Also, the data item indicating the number of data samples allocated to the classification, e.g. Nci 218, is incremented.

In particular at step 526, an updated value for Φ is recursively calculated using equation (14), an updated value of the co variance matrix is recursively calculated using equation (19), the inverse of Φ is recursively calculated using equation (15), the inverse of the co variance matrix is recursively calculated using equation (18), the determinant of Φ is recursively calculated using equation (28) and the determinant of the covariance matrix is recursively calculated using equation (29).

As described above, in order to avoid singularities in the covariance matrix, the covariance matrix may require regularisation. Hence, at step 538, it is determined whether the algorithm has been applied for a fixed number of steps, equal to a limit, N 1. If the algorithm has not been applied Nl times, then processing proceeds to step 540 at which the number of times the algorithm has been applied (steps) is incremented by one. Otherwise, if the algorithm has been applied Nl times, then at step 542, the covariance matrix is regularised, corresponding to the application equation (20).

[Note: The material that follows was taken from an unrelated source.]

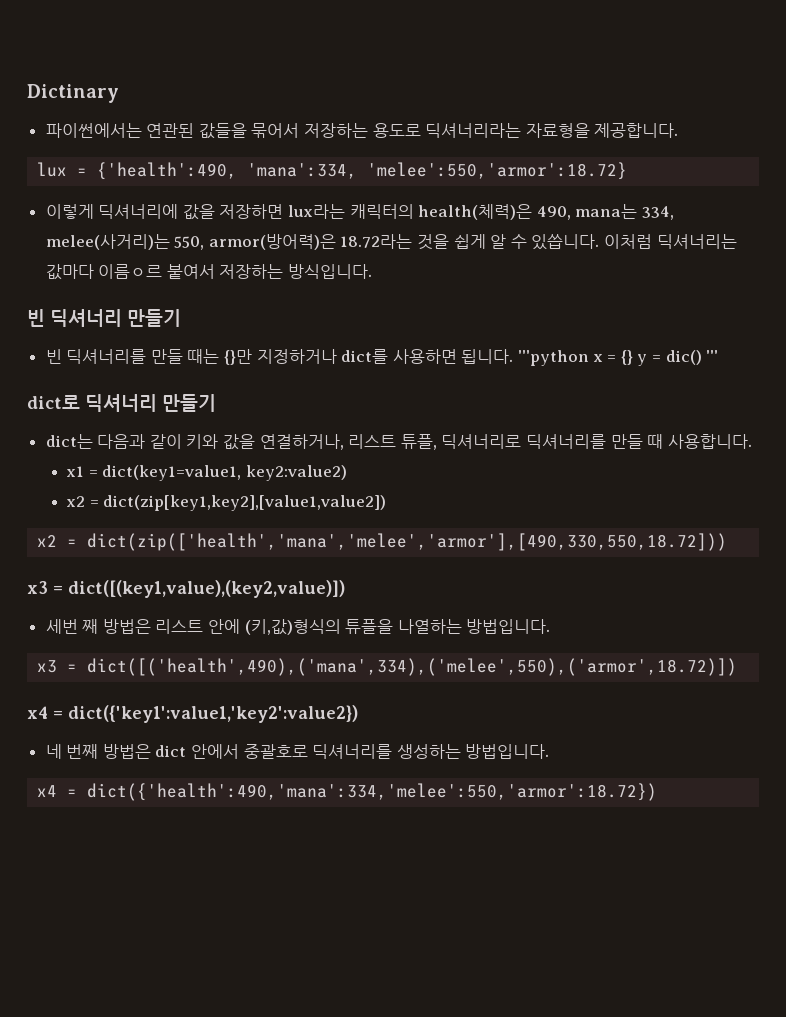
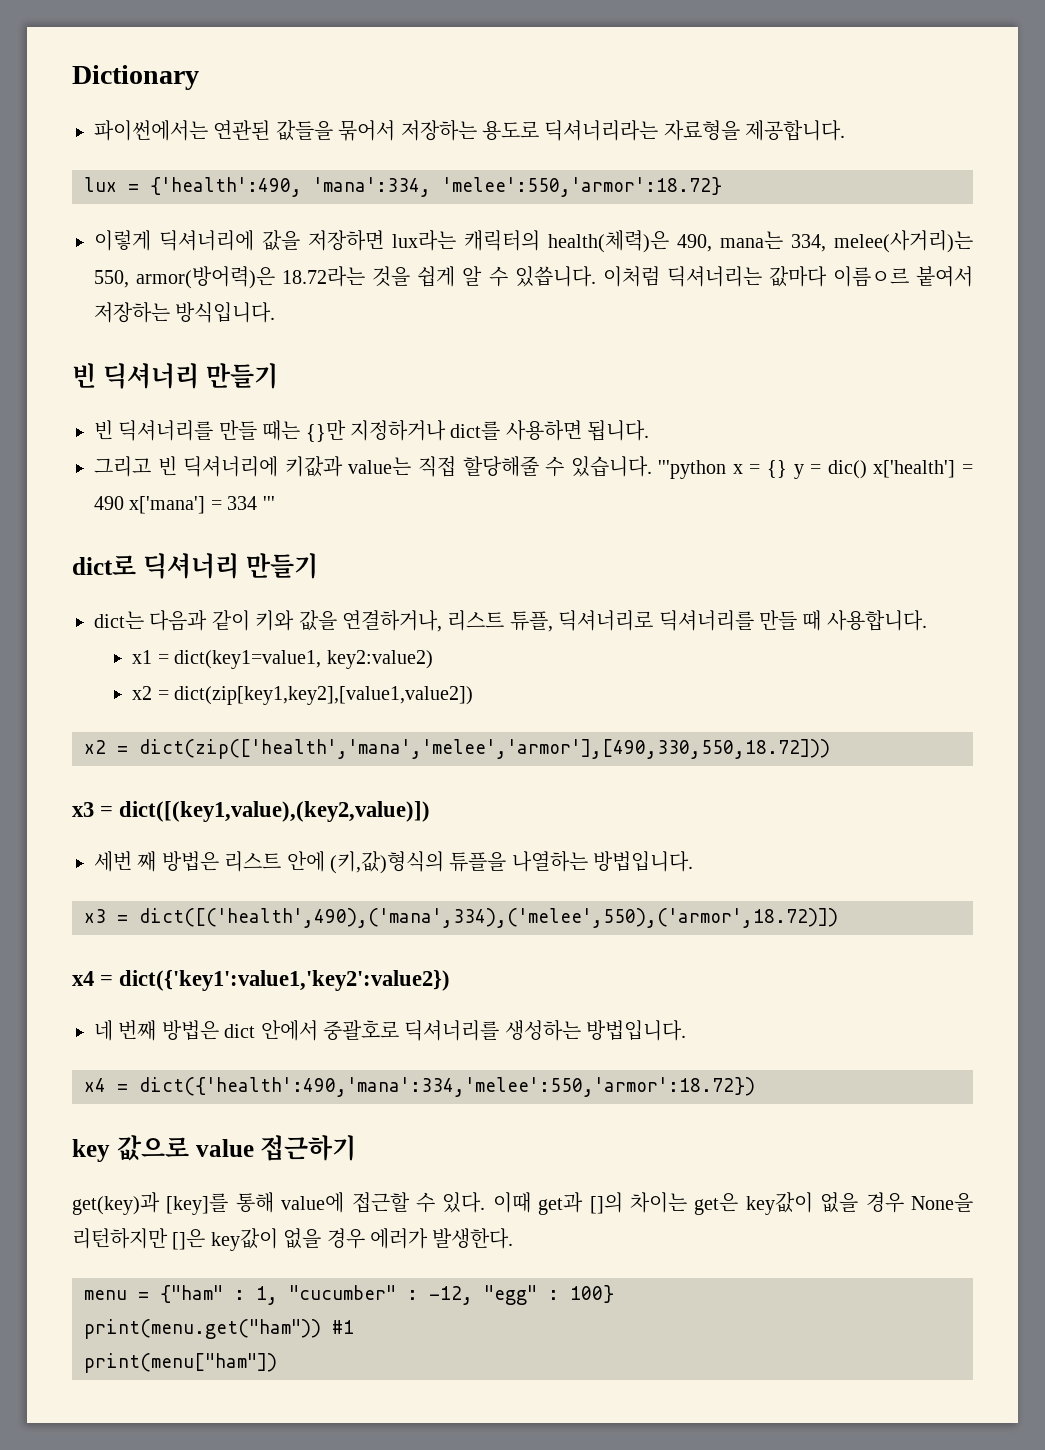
[27,84,119,103] Dictinary -> [72,65,199,90] Dictionary
(514, 356) none -> [94,456,652,477] // 그리고 빈 딕셔너리에 키값과 value는 직접 할당해줄 수 있습니다.
(702, 357) none -> [873,460,974,478] [94,496,258,514] x['health'] = 490 x['mana'] = 334
(658, 792) none -> [72,1135,357,1162] [72,1192,973,1215] [72,1228,514,1251] [84,1285,614,1305] [84,1319,354,1339] [84,1353,277,1373] // key 값으로 value 접근하기 // get(key)과 [key]를 통해 value에 접근할 수 있다. 이때 get과 []의 차이는 get은 key값이 없을 경우 None을 리턴하지만 []은 key값이 없을 경우 에러가 발생한다. // menu = {"ham" : 1, "cucumber" : -12, "egg" : 100} // print(menu.get("ham")) #1 // print(menu["ham"])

The count (steps) of the number of time the method 500 has been applied is then reset to zero at step 544. Processing then returns to step 504 at which a next set of sensor data items is input, corresponding to k=3. Processing then continues to loop as described above.

Having described a first embodiment of the invention, in relation to an aircraft operation system, a second embodiment of the invention will now be described in the context of image processing. With reference to Figure 7, there is shown an image processing system 700 according to the invention, and including an image classifying data processing apparatus 702 according to a second embodiment of the invention. The image processing system 700 includes an image capture device 704 including various conventional optical components and an image sensor or capture device, such as a charge couple device (CCD). Hence, in this described embodiment, each of the detectors of the CCD can be considered a separate sensor. The image capturing device 704 may include circuitry 706 for carrying out various image processing techniques on the raw captured image data. Arrow 708 illustrates light from a private object being received by the imaging system 700. The classifier data processing apparatus 702 includes a data processing unit 720 in

communication with a data store 722 similarly to the first embodiment. The image processing system 700 may include further ancillary systems or devices such as device 710. Device 710 is in communication with a first output of the data processing unit 720 for receiving a control signal therefrom. As illustrated in Figure 7, processed image data is output from the image capture device 704 to an input of the data processing apparatus 720.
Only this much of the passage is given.